Population history of Fazilka, Punjab, India

Fazilka, also known as Bangla, is a city and a municipal council in Fazilka district of Punjab, India. In 2011, it was made the headquarter of the newly created Fazilka district. The Turkmenistan-Afghanistan-Pakistan-India (TAPI) pipeline project originating in Turkmenistan will have its last station in Fazilka.

== Background ==
=== Etymology ===
Fazilka, founded in 1844 CE, is named by its founder J.H. Oliver after the Mian Fazil Watoo who had earlier owned the land before it was ceded to the British by the Bahawalpur princely state. Prior to its establishment as a district headquarter by Oliver, and as a shopping centre by him, it was an uncultivated bushy area. Oliver turned the town into a trading hub between Punjab and Sindh and it was a wool trading hub till the partition of India.

Oliver had also eponymously named nearby town Ellenabad, now in Sirsa district of Haryana, after his daughter who was also called Ellena.

=== History ===

The municipality of Fazilka was formed with Punjab Government Notification No. 486, on 10 December 1885. The town was added to the Ferozepur district in 1884. On 25 July 2011, Fazilka was declared a District by the Government of Punjab with Gazette Notification No. 1/1/2011-RE-II(I)/14554.

Before partition, 50% of Fazilka's population was Muslim. All of them left India for Pakistan in 1947. Most of the villages around Fazilka were dominated by Bukhari Syeds (including the village of Baik Sharif), Jaat of kerian, Muslim families, mainly the Bodla, Watto, Sahoo Rajpoot, Kalya Rajpoot and Chisti clans.

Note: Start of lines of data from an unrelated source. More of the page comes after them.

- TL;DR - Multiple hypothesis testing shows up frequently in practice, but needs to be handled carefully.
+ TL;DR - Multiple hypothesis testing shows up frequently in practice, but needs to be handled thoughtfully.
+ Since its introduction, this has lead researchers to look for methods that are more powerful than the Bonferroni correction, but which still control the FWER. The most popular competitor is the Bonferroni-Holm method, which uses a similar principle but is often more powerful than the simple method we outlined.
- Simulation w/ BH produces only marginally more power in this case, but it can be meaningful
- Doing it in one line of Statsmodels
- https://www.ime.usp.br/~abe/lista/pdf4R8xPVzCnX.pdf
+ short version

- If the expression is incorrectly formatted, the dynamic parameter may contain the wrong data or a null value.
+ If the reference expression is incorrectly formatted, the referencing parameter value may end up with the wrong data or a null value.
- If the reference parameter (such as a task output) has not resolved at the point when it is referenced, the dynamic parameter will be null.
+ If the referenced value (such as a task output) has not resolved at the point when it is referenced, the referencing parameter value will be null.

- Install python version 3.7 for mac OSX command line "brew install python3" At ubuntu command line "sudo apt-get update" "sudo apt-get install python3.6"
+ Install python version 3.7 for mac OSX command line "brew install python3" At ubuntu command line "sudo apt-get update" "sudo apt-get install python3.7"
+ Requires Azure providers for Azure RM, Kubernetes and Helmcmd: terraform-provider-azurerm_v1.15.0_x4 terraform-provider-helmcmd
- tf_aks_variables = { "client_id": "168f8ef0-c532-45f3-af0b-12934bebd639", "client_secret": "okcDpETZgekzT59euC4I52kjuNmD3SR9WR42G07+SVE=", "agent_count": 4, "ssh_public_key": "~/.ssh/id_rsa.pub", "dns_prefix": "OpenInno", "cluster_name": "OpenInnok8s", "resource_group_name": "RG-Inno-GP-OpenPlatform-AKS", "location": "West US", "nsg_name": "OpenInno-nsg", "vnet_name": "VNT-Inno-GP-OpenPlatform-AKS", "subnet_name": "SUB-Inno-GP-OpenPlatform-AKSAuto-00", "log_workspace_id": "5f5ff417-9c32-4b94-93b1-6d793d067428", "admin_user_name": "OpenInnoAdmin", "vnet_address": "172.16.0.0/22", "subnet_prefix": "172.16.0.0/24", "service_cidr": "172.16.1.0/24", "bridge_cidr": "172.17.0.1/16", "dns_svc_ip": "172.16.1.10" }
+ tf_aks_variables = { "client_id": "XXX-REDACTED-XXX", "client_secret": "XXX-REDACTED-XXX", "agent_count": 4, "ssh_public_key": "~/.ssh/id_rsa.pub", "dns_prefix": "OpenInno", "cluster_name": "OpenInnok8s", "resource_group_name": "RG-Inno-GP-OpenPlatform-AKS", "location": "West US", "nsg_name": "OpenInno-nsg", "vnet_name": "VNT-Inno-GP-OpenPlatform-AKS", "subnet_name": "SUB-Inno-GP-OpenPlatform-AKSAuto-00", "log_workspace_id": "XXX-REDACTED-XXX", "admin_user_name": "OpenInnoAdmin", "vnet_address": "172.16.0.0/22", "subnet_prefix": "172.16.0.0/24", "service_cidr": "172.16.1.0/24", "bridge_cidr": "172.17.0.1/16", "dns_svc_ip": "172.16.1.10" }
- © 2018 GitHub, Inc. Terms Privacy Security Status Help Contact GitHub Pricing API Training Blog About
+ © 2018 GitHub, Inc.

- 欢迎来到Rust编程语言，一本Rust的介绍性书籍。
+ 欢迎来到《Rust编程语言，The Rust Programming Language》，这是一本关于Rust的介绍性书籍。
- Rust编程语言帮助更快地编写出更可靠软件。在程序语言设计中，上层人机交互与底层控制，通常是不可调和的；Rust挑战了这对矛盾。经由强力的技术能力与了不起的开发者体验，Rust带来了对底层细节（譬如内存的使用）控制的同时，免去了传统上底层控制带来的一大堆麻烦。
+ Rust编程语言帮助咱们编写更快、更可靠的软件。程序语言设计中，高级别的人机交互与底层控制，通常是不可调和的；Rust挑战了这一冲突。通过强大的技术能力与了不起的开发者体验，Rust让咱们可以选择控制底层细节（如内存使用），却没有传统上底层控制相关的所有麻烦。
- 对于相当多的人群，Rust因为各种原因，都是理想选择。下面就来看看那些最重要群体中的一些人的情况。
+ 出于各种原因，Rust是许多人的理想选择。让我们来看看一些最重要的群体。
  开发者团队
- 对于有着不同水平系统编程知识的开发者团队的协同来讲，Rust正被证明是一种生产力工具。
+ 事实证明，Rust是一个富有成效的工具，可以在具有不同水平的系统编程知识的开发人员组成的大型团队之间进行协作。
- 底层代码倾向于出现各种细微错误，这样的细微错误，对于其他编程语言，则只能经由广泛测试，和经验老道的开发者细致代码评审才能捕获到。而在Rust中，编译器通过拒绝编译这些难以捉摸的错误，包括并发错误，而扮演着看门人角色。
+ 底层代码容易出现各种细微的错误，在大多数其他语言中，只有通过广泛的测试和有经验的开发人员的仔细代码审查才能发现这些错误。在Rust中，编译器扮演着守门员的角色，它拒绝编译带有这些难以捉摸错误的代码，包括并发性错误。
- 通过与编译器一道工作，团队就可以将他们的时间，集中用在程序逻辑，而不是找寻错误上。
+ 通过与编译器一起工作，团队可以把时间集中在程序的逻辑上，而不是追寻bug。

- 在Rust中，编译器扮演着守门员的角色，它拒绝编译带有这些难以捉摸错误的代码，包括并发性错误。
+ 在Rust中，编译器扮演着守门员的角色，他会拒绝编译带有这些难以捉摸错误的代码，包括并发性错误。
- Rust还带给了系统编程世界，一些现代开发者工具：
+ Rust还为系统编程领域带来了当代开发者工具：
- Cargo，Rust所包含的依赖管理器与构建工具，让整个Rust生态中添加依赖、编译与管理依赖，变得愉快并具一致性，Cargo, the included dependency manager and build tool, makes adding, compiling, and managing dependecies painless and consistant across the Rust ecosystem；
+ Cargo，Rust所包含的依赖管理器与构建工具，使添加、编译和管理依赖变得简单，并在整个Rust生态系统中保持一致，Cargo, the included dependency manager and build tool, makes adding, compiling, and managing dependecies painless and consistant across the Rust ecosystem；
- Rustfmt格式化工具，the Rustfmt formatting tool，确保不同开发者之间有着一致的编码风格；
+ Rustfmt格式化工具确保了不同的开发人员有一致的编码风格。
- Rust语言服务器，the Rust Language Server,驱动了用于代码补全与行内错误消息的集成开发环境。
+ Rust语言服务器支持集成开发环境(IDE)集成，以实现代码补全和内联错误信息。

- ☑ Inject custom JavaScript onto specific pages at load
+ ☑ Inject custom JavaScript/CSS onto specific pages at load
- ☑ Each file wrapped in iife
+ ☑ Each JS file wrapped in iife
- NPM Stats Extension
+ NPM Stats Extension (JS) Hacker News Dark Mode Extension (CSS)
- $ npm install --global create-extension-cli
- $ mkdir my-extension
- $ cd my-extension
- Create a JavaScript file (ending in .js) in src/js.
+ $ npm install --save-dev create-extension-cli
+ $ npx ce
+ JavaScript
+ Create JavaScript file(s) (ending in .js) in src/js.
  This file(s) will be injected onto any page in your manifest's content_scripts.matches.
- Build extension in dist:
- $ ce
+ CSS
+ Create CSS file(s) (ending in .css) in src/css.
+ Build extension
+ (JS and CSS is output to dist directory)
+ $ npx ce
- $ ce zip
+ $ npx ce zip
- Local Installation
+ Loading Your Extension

Many people from Fazilka pay an annual visit to Katas Raj Temples — a Hindu holy site in Pakistan, the site of an ancient Shiva Temple — usually in August.

== Geography ==
=== Location and distance ===
Fazilka is a border town 10 km east of India-Pakistan border, it is also located near the tri-junction of 3 states within India, namely Punjab-Haryana-Rajasthan.on the India. Within India, it is 100 km west of Bathinda, 210 km southwest of holy city Amritsar, 210 km southwest of industrial city Ludhiana, 210 km southwest of state capital Chandigarh, 240 km northwest of NCR CM city Hisar, 400 km northwest of national capital Delhi.

=== International border crossing ===
India's Sadiqui Check Post on the India-Pakistan border is manned by the Border Security Force (BSF). The Sadiqui Integrated Check Post (Sadiqui ICP) is a crossing and check post 14 km east of the India-Pakistan border jointly managed by India and Pakistan border forces.
Across the Indian village is Sulemanki Headworks on the Satluj River, inside Pakistan just 2 km east of Sadiqui ICP. This crossing is also called the Sadiqui-Sulemanki border crossing.

After the Indo-Pakistani War of 1971, the crossing was closed. As of 2017, it was closed, and people of the area have been demanding the opening of the Sadiqui-Sulemanki border crossing for trade to bring prosperity.

According to the agreement, no construction is allowed by either country, including bunkers, etc. within 150 meters of the border.

=== Sadiqui-Sulemanki border ceremony ===

At the Sadiqui-Sulemanki border crossing, a 40-minute beating retreat flag ceremony is held every day at 6 pm since 1970. It is jointly held by the military of both nations, Border Security Force (BSF) of India and Pakistan Rangers. It is open for the public and tourists as a tourist attraction. It is similar to the other border ceremonies at Atari-Wagah and Hussainiwala-Ganda Singh Wala in Punjab and Munabao-Khokhrapar in Rajasthan. According to the Indian officials, "At Sadiqi, the BSF personnel and Pakistani Rangers march and lower the national flags in their respective territories, while at Wagah and Hussainiwala, their counterparts cross the Radcliffe Line, shake hands and lower the flags."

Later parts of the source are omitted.